● EXERCISE REQUIREMENTS
Taking the line with "discount: 89.03 -> 86.49" as the first and the line with "total: 872.34 -> 847.45" as the last, set down exactly every line in that range from the entries below, and no more.

● EXTRACTED DATA
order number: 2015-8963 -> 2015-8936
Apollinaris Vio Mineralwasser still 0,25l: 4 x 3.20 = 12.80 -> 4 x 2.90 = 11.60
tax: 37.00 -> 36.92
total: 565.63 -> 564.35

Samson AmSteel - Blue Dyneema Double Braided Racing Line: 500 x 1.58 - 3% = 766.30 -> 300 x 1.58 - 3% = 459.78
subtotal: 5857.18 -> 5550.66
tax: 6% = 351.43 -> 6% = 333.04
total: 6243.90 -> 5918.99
---
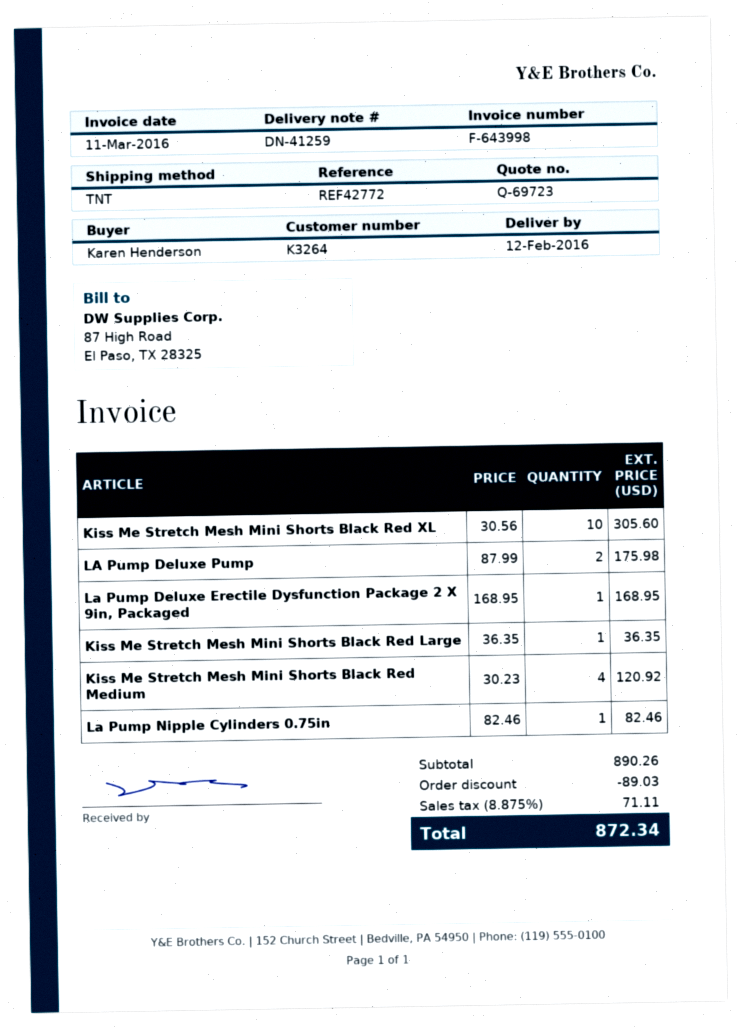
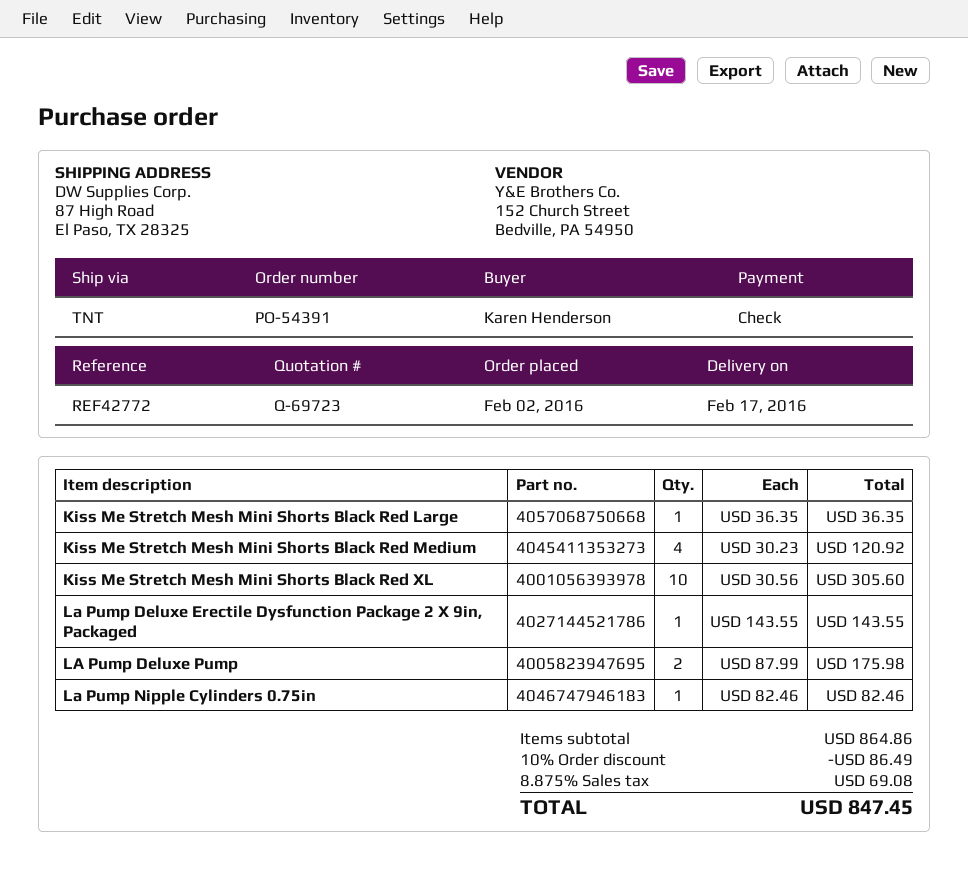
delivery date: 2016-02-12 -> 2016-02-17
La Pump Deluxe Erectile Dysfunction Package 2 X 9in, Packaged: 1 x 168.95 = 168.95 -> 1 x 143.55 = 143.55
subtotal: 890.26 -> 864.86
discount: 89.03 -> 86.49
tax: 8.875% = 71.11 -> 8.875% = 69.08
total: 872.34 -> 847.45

● RESPONSE TO THE TASK
discount: 89.03 -> 86.49
tax: 8.875% = 71.11 -> 8.875% = 69.08
total: 872.34 -> 847.45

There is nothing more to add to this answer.